A: No. Only specific trading pairs like SHIB/TUSD have been delisted. SHIB remains available for trading against other major cryptocurrencies such as USDT and BTC.
Q: Why did Binance delist the SHIB/TUSD pair?
A: Due to low liquidity and poor trading volume. Binance regularly reviews and removes underperforming pairs to maintain platform quality and protect users.
Q: Will this affect my existing SHIB holdings?
A: Not directly. You can still deposit, withdraw, and trade SHIB using other available pairs on Binance.
Q: Could more SHIB pairs be delisted in the future?
A: While possible, it depends on trading activity and liquidity. Pairs with sustained volume are less likely to be targeted.

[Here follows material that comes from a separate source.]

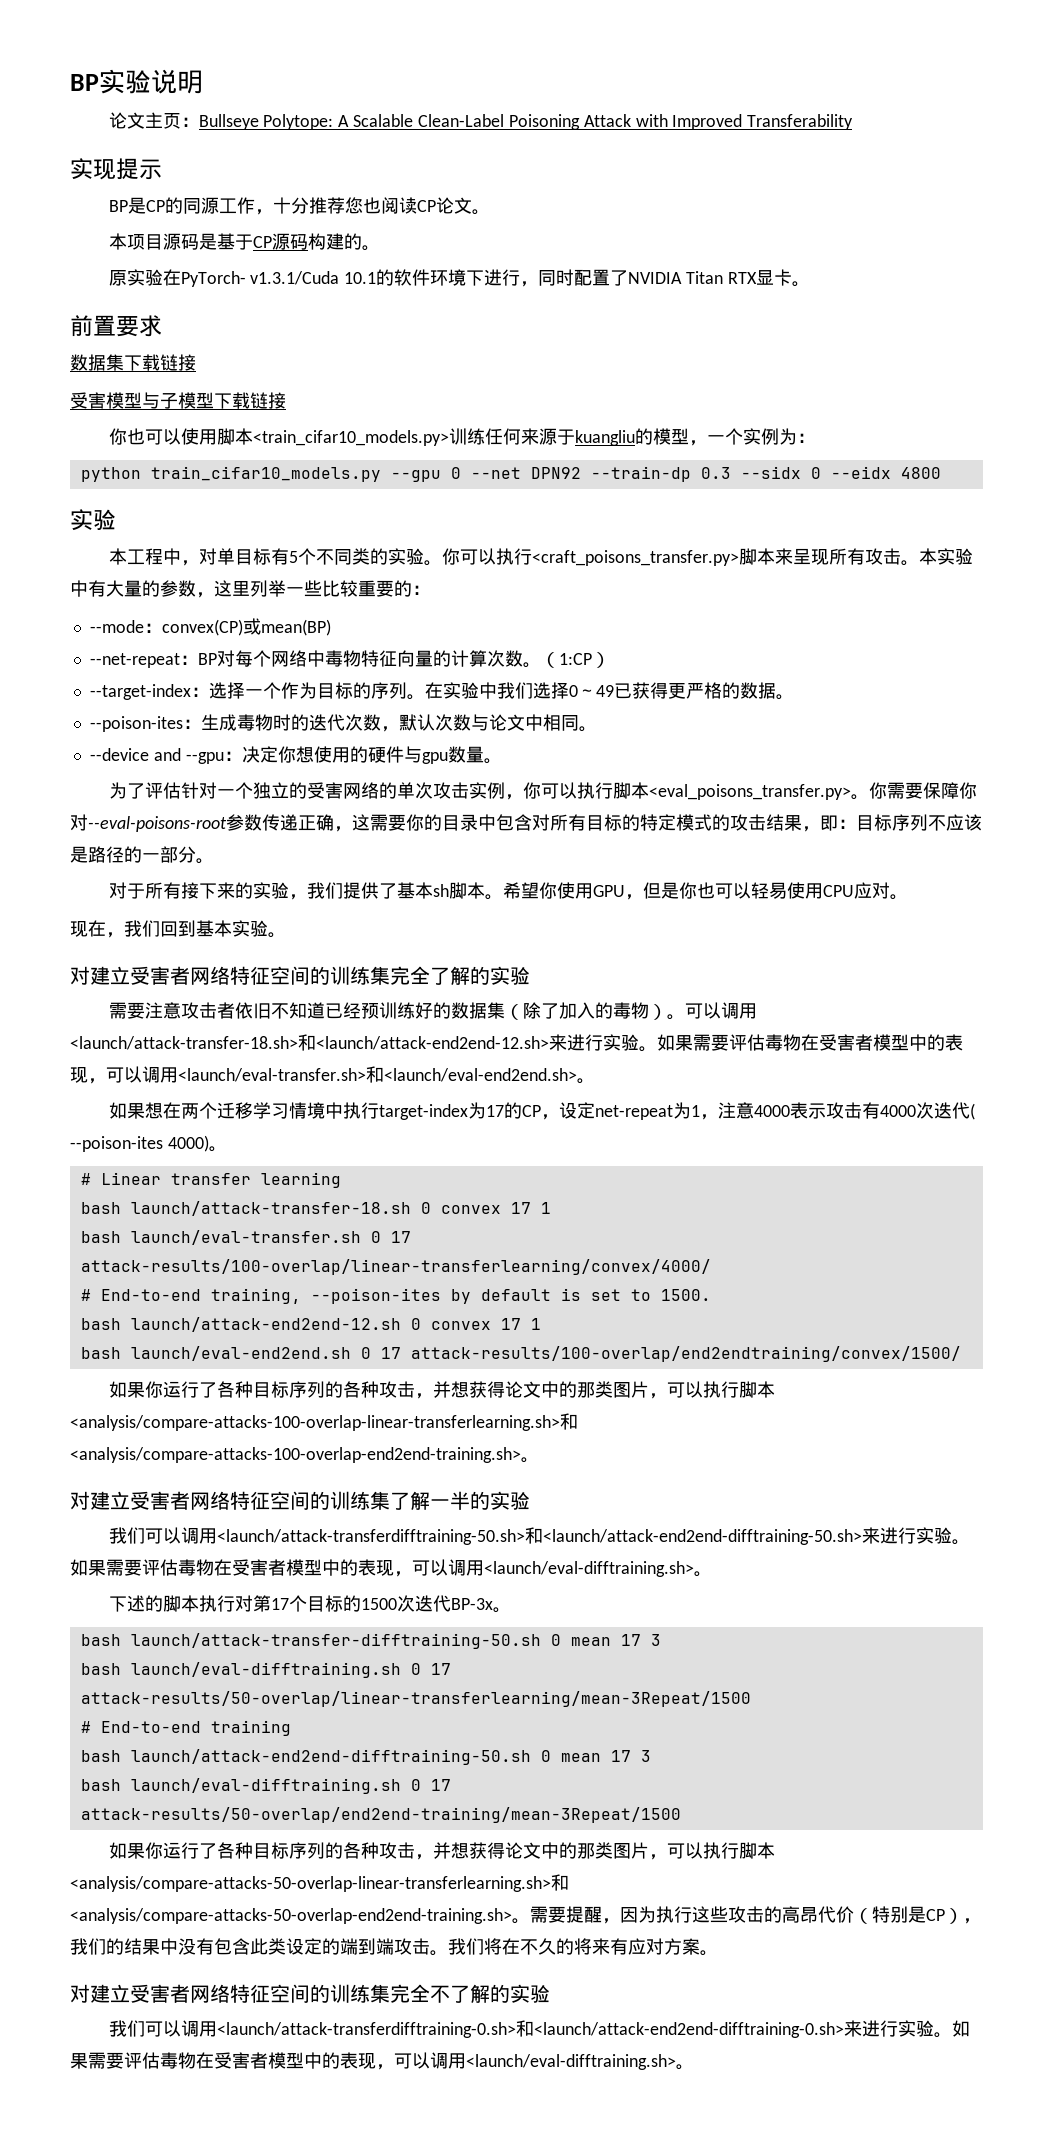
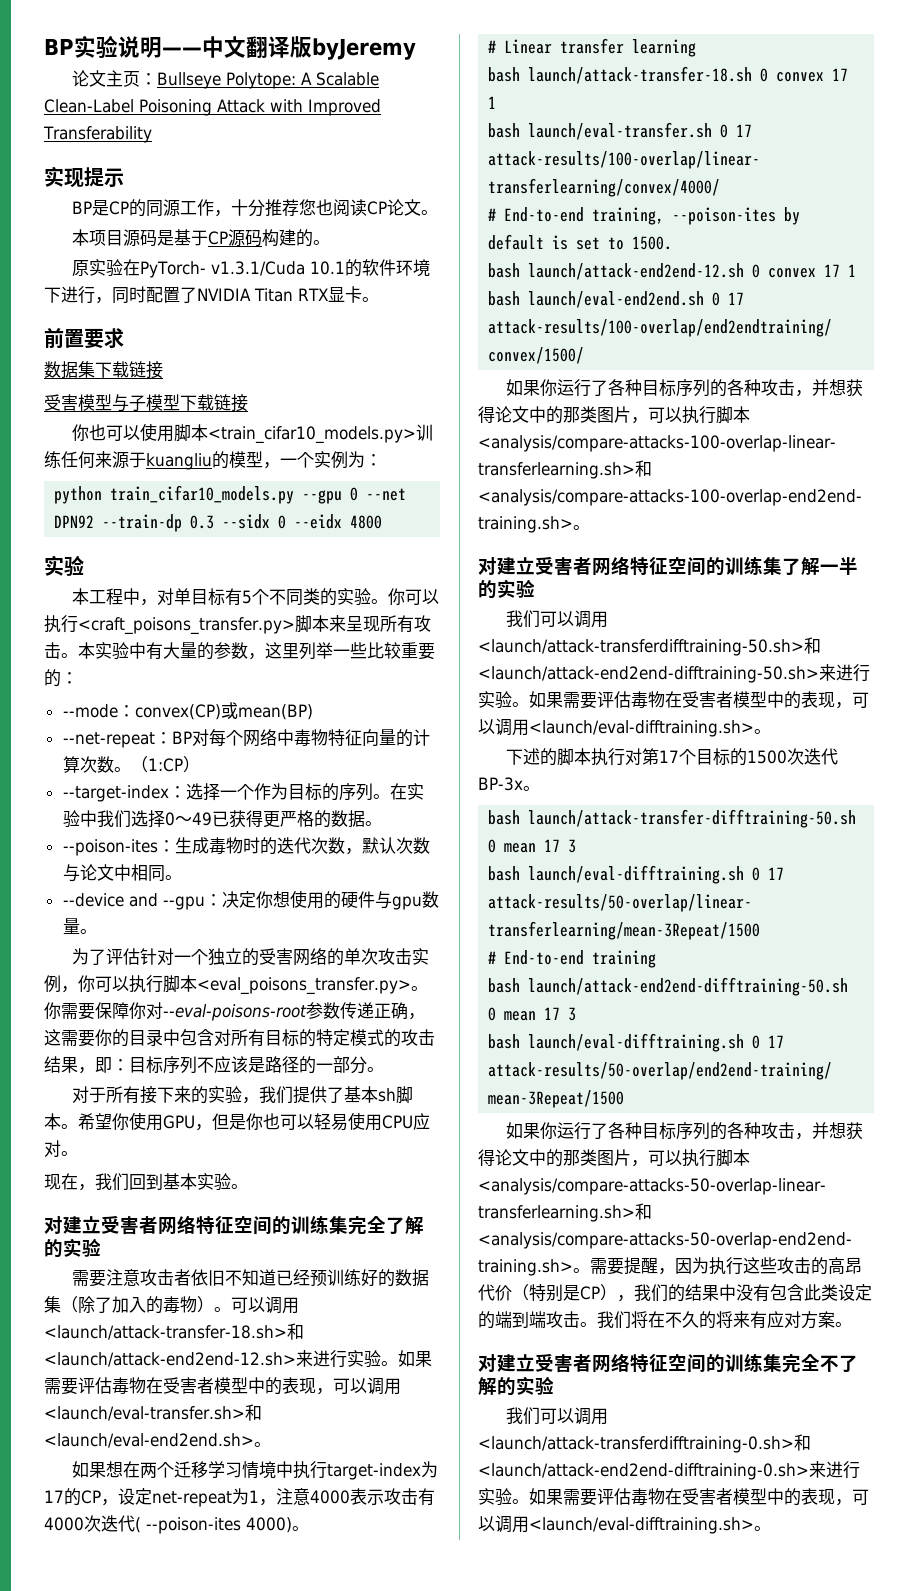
- BP实验说明
+ BP实验说明——中文翻译版byJeremy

Q: How does this impact SHIB’s price long-term?
A: Short-term sentiment may be negative, but long-term value will depend on ecosystem development, adoption, and broader market trends.
Q: Are other meme coins at risk of similar delistings?
A: Yes. Any token with consistently low liquidity or trading volume across exchanges could face similar actions as platforms prioritize quality and stability.
👉 Stay ahead of market shifts with advanced trading tools used by professionals.
Final Thoughts
Binance’s latest round of delistings highlights a maturing cryptocurrency market—one where even popular meme coins must meet performance standards to retain prime exchange placement. While Shiba Inu remains accessible on Binance, the removal of the SHIB/TUSD pair serves as a cautionary signal about reliance on hype-driven assets.
As exchanges tighten their criteria, investors should focus not only on price movements but also on liquidity health, exchange support, and underlying project fundamentals. For meme coins like SHIB, long-term survival may hinge less on viral popularity and more on delivering tangible utility within evolving blockchain ecosystems.
The current downturn presents both challenges and opportunities. Traders can use this period to reassess strategies, while long-term believers may see value in accumulating during dips—provided they do so with full awareness of the risks involved.
In a rapidly evolving digital asset landscape, adaptability is key. Whether Shiba Inu can bounce back depends not just on market sentiment, but on its ability to innovate beyond the meme.